(Data supplied)

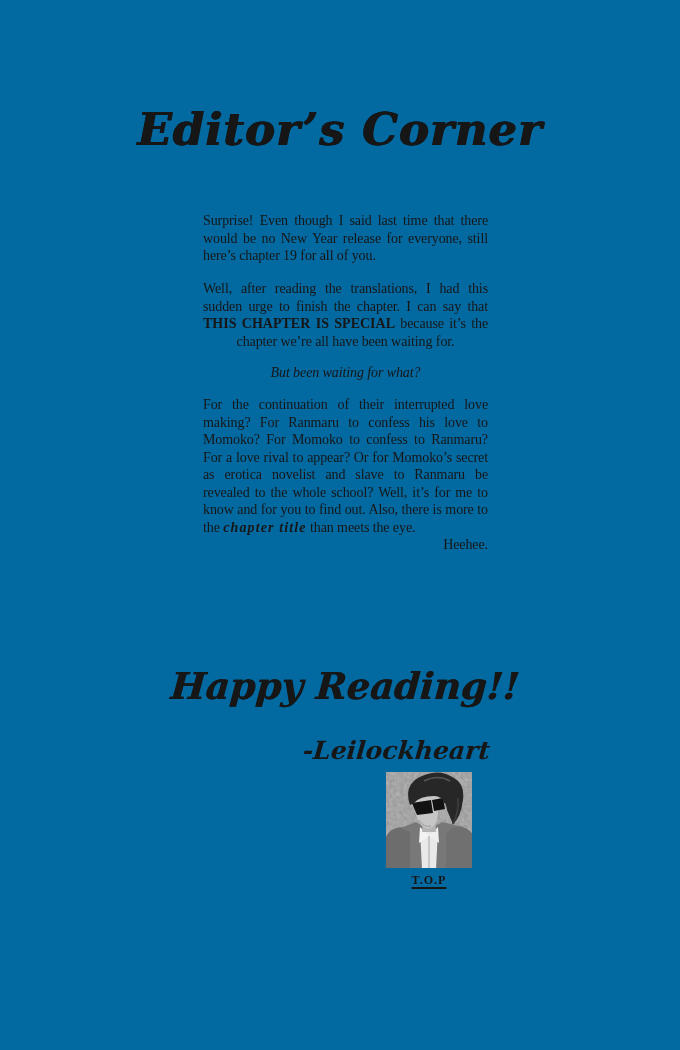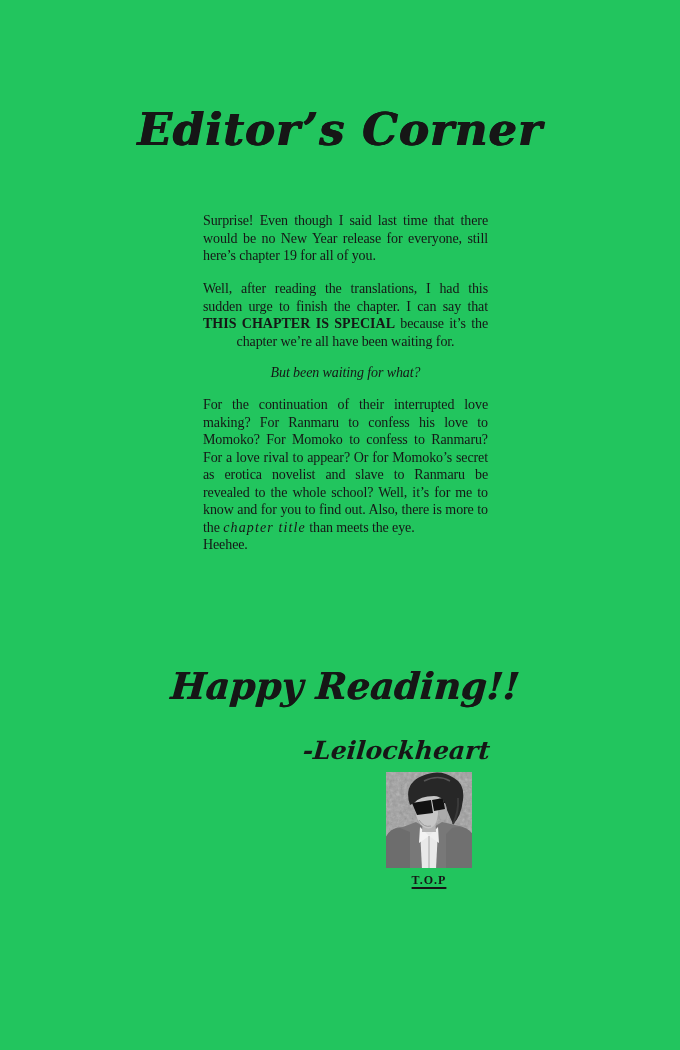--- a/index.html
+++ b/index.html
@@ -11,7 +11,7 @@
     position: relative;
     width: 680px;
     height: 1050px;
-    background: #22c55e;
+    background: #0369a1;
     color: #161616;
     font-family: "Liberation Serif", serif;
     overflow: hidden;

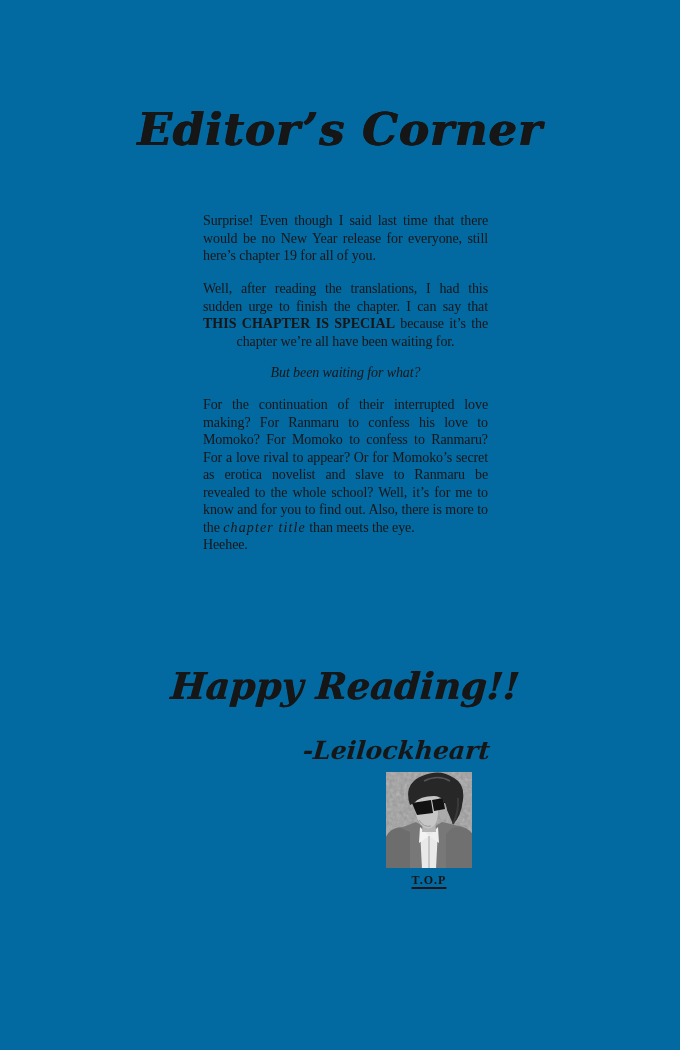--- a/index.html
+++ b/index.html
@@ -62,7 +62,7 @@
     text-decoration: underline;
   }
   .emph {
-    font-weight: normal;
+    font-weight: bold;
     font-style: italic;
     letter-spacing: 0.08em;
   }

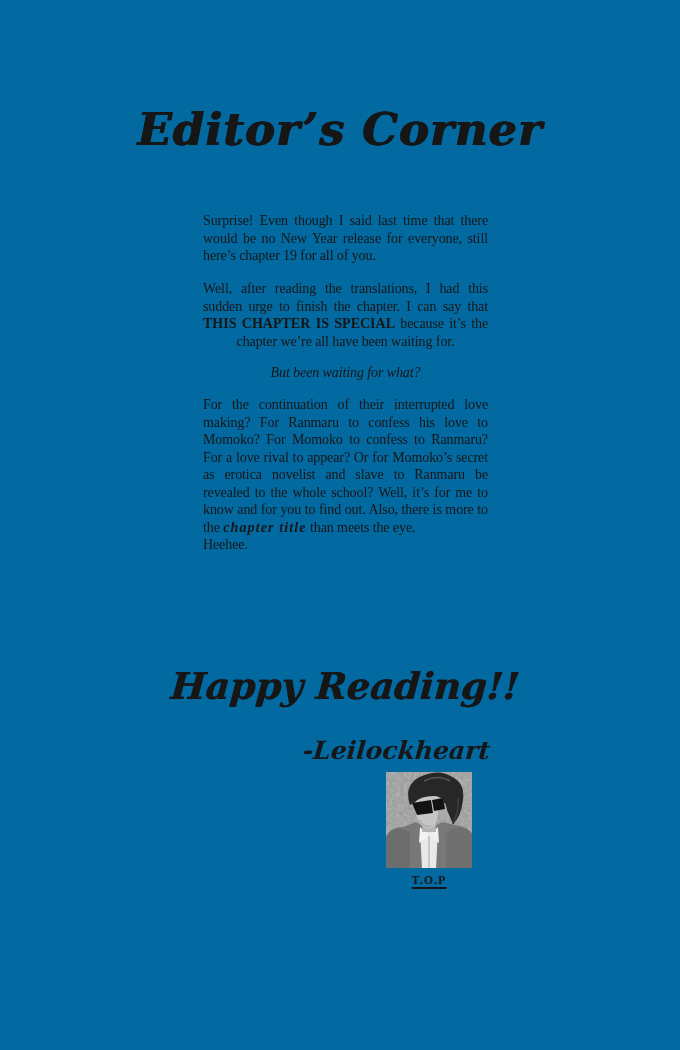--- a/index.html
+++ b/index.html
@@ -48,6 +48,7 @@
   .p3 { top: 360px; }
   .tail {
     display: block;
+    text-align: right;
   }
   .ps { top: 546px; text-align: left; }
   .ps p { margin: 0; }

(End Data supplied)

Required work.
Copy out exactly, without any pictures, the lines above that begin at the one with "width: 680px;" and end at the last line of the listing.

Answer.
     width: 680px;
     height: 1050px;
-    background: #22c55e;
+    background: #0369a1;
     color: #161616;
     font-family: "Liberation Serif", serif;
     overflow: hidden;

--- a/index.html
+++ b/index.html
@@ -62,7 +62,7 @@
     text-decoration: underline;
   }
   .emph {
-    font-weight: normal;
+    font-weight: bold;
     font-style: italic;
     letter-spacing: 0.08em;
   }

--- a/index.html
+++ b/index.html
@@ -48,6 +48,7 @@
   .p3 { top: 360px; }
   .tail {
     display: block;
+    text-align: right;
   }
   .ps { top: 546px; text-align: left; }
   .ps p { margin: 0; }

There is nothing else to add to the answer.